Here's what I learned:
Themes, not just words.
The days of peppering a webpage with the same keywords are gone. "Each page needs an overall theme," Franklin said. "Google likes synonyms and what is known as semantic search." (See the Resources below for some Keyword tools.) Remember to place these terms in your title tags, headlines, and topic sentences.
Time on the page
According to Chiu, Google and other search engines like to see that readers spend time on the page and/or convert to the next step, such as clicking on a link. The page should have enough content to appear to have some heft. A current rule of thumb, said Chiu, is about 400 words. You may decide to have fewer words for other reasons, but then consider whether you really need a separate page for this information.
Using Google Analytics
Google Analytics is a great tool (and probably the subject of another article). Just related to "time on the page," a high bounce rate indicates that visitors leave right away without reading anything on the page. That is okay for something like a "contact us" page, but otherwise is a sign that the headline and/or copy isn't grabbing the reader, or that the keywords don't match what people expect to find on the page. In either case, a re-write would be in order, Chiu said.

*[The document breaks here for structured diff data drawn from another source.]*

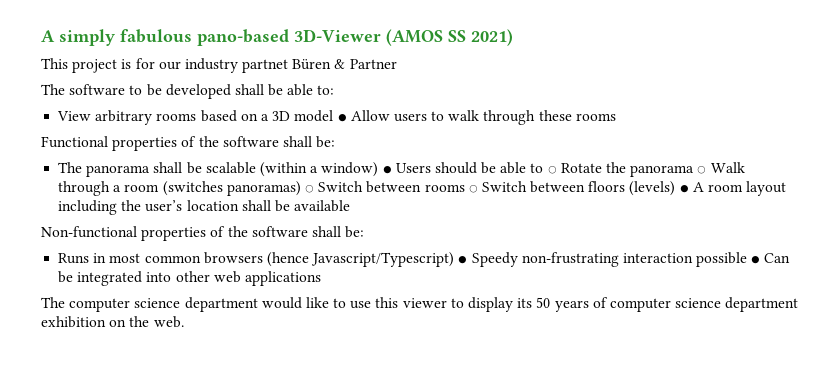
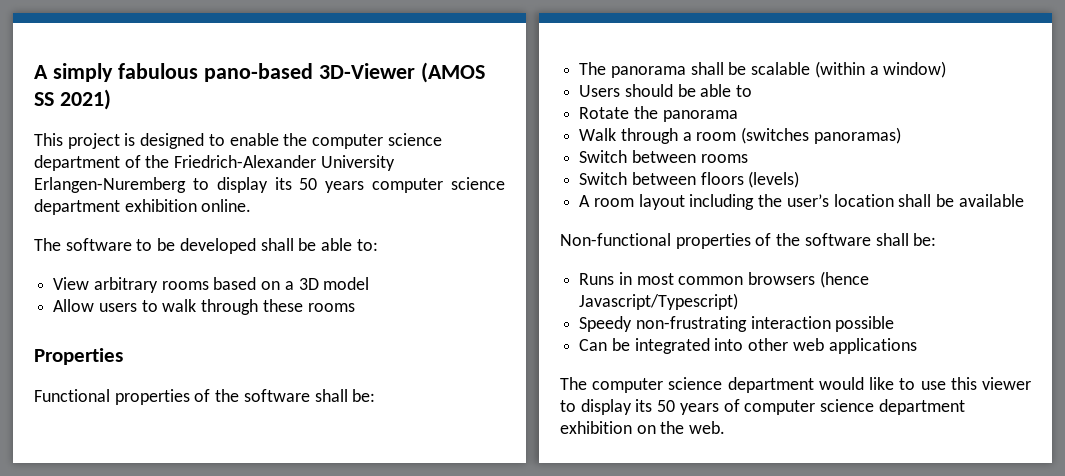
[135,58,397,73] for our industry partnet Büren & Partner -> [140,133,442,149] [34,155,395,171] [34,177,505,193] [34,199,252,215] designed to enable the computer science department of the Friedrich-Alexander University Erlangen-Nuremberg to display its 50 years computer science department exhibition online.
[337,114,347,122] ● -> (370, 283) //
(616, 117) none -> [34,348,123,365] // Properties
[382,166,392,174] ● -> (947, 69) //
[547,166,557,174] ○ -> (753, 91) //
[697,166,707,174] ○ -> (738, 116) //
[304,185,314,193] ○ -> (901, 135) //
[468,185,478,193] ○ -> (748, 158) //
[679,185,689,193] ● -> (800, 179) //
[458,256,468,264] ● -> (739, 301) //
[751,256,761,264] ● -> (895, 324) //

Events and other time-sensitive items
Time-sensitive information helps with page rankings. When your organization sponsors an event, releases a policy paper, unveils a new product, Chiu recommended to give it prominent place on your website. The inverse: Don't bury these things deep within the site.
Move things "up" and together
Franklin and Chiu shared advice about how to organize pages within the site. Franklin suggested a hierarchy of 3 to 5 pages that relate to a theme. Her example related to beer: a page for pilsner beer, with sub-pages on different types of pilsners; a page for stouts, with sub-pages on different types of stout, etc. Chiu said the most important information should be placed further up the site hierarchy. The search engine bots do not go very deeply, and important content may not show up when buried.
Impact of mobile devices
Web developers, rather than writers and other content folks, have to deal with many of the impacts of mobile devices on SEO. One thing for us to consider, Chiu said: Giving prominent play to "local" information (such as address and phone number), under the assumption that this is the kind of information many mobile users seek.
Google likes Google
Quora, Google Authorship, Google Plus, Google Places--the Google bots give weight to participation in other-things Google. Chiu recommends establishing a presence on the ones that make sense for your organization for this reason. (I wonder what will be the "monster in the room" five years from now? Still Google? Or something else entirely?)
SEO as part of a "big wheel"
Both Franklin and Chiu stressed what we all should know but can forget in the fervor for favorable page rankings. SEO is only one part of what Franklin termed a "big wheel." SEO is only one part of an online strategy that includes social media and, if appropriate, paid search. As Chiu said, "SEO enhances but does not replace solid marketing and communication principles."